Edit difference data
◇ ◇ ◇ ◇

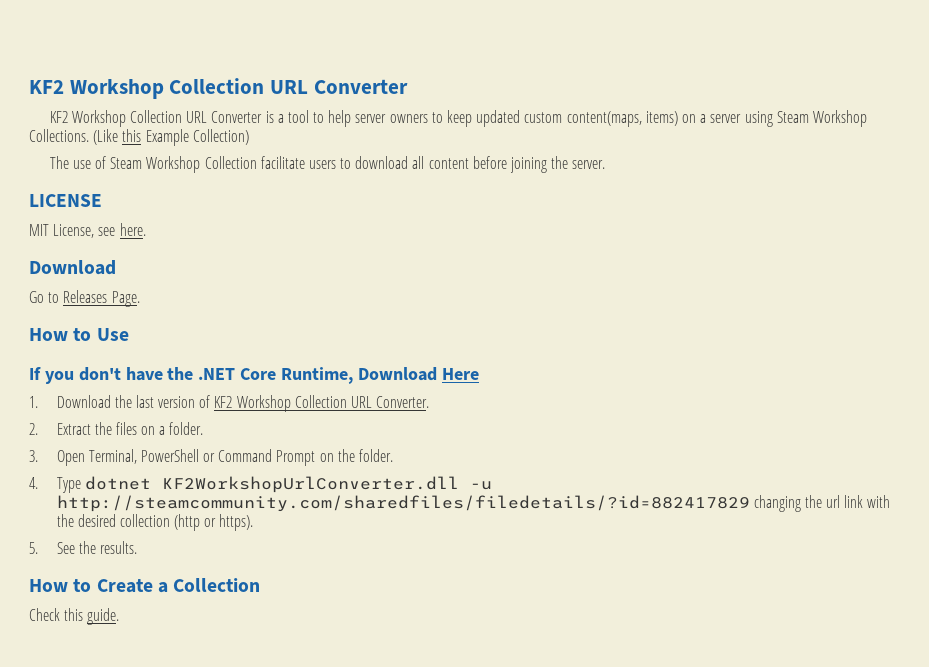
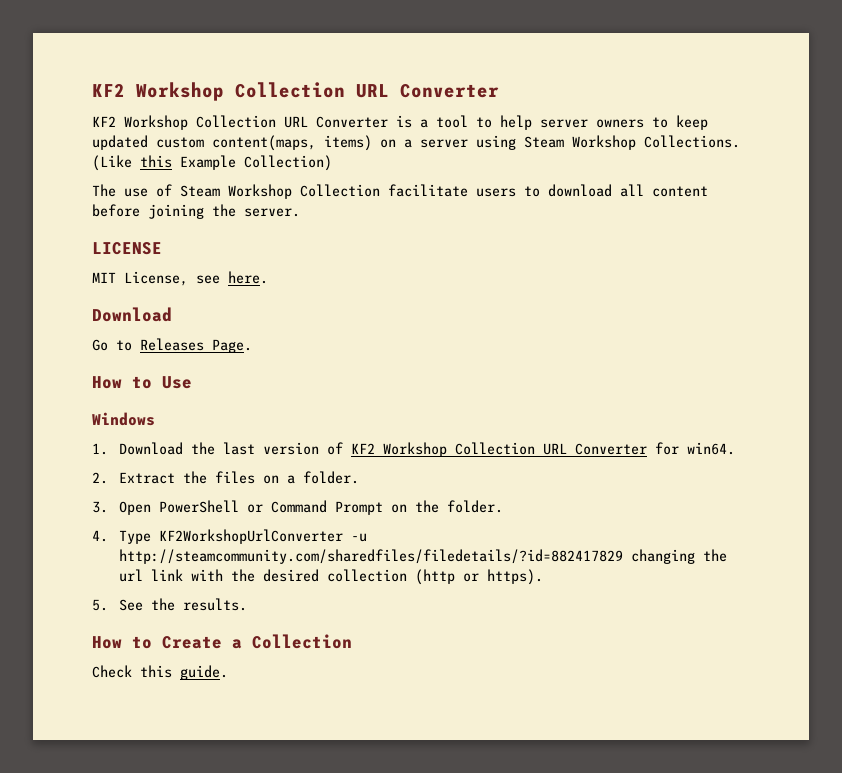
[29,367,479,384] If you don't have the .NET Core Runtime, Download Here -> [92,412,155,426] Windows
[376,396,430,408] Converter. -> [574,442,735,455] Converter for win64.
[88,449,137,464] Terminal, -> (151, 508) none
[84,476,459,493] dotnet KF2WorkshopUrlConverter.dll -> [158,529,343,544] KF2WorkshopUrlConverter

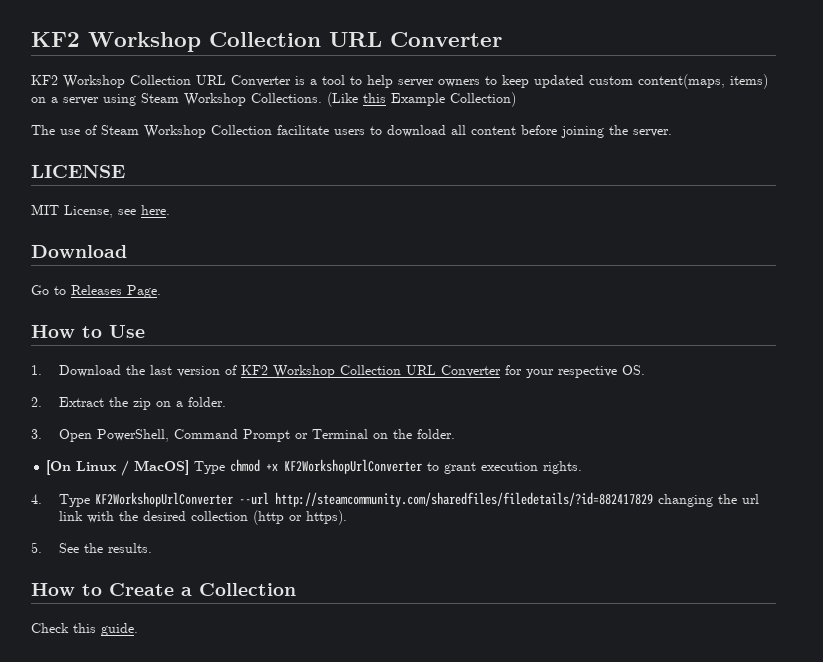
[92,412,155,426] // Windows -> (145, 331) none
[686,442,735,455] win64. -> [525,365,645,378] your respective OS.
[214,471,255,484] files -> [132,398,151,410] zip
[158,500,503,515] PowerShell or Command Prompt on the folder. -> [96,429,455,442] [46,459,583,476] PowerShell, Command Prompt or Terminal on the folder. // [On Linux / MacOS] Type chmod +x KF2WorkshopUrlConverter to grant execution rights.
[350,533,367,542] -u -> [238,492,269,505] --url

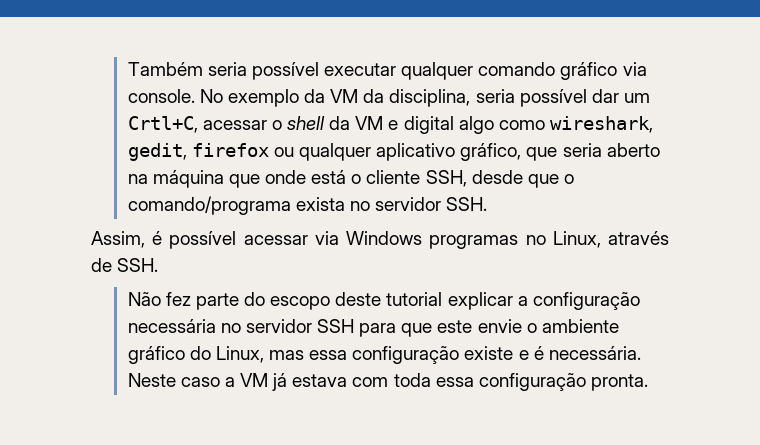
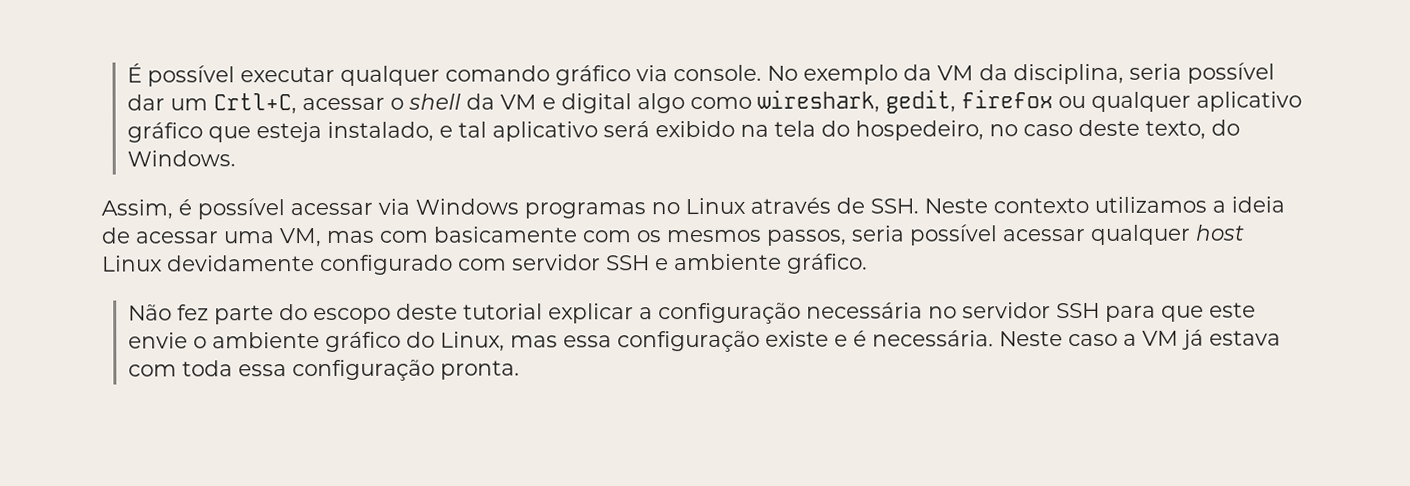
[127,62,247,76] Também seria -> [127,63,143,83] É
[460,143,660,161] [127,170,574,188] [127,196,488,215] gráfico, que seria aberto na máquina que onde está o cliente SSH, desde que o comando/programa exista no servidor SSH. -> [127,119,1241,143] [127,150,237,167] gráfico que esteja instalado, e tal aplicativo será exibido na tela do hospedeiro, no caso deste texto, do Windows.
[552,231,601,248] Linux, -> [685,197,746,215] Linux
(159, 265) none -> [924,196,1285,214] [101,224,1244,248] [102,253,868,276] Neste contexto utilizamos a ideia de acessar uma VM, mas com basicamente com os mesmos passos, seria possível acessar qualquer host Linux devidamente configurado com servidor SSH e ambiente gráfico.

◇ ◇ ◇ ◇

ABOUT THIS TASK:
Word for word, set down every line of the records above, and leave the pictures out.

COMPLETED EXERCISE:
[29,367,479,384] If you don't have the .NET Core Runtime, Download Here -> [92,412,155,426] Windows
[376,396,430,408] Converter. -> [574,442,735,455] Converter for win64.
[88,449,137,464] Terminal, -> (151, 508) none
[84,476,459,493] dotnet KF2WorkshopUrlConverter.dll -> [158,529,343,544] KF2WorkshopUrlConverter

[92,412,155,426] // Windows -> (145, 331) none
[686,442,735,455] win64. -> [525,365,645,378] your respective OS.
[214,471,255,484] files -> [132,398,151,410] zip
[158,500,503,515] PowerShell or Command Prompt on the folder. -> [96,429,455,442] [46,459,583,476] PowerShell, Command Prompt or Terminal on the folder. // [On Linux / MacOS] Type chmod +x KF2WorkshopUrlConverter to grant execution rights.
[350,533,367,542] -u -> [238,492,269,505] --url

[127,62,247,76] Também seria -> [127,63,143,83] É
[460,143,660,161] [127,170,574,188] [127,196,488,215] gráfico, que seria aberto na máquina que onde está o cliente SSH, desde que o comando/programa exista no servidor SSH. -> [127,119,1241,143] [127,150,237,167] gráfico que esteja instalado, e tal aplicativo será exibido na tela do hospedeiro, no caso deste texto, do Windows.
[552,231,601,248] Linux, -> [685,197,746,215] Linux
(159, 265) none -> [924,196,1285,214] [101,224,1244,248] [102,253,868,276] Neste contexto utilizamos a ideia de acessar uma VM, mas com basicamente com os mesmos passos, seria possível acessar qualquer host Linux devidamente configurado com servidor SSH e ambiente gráfico.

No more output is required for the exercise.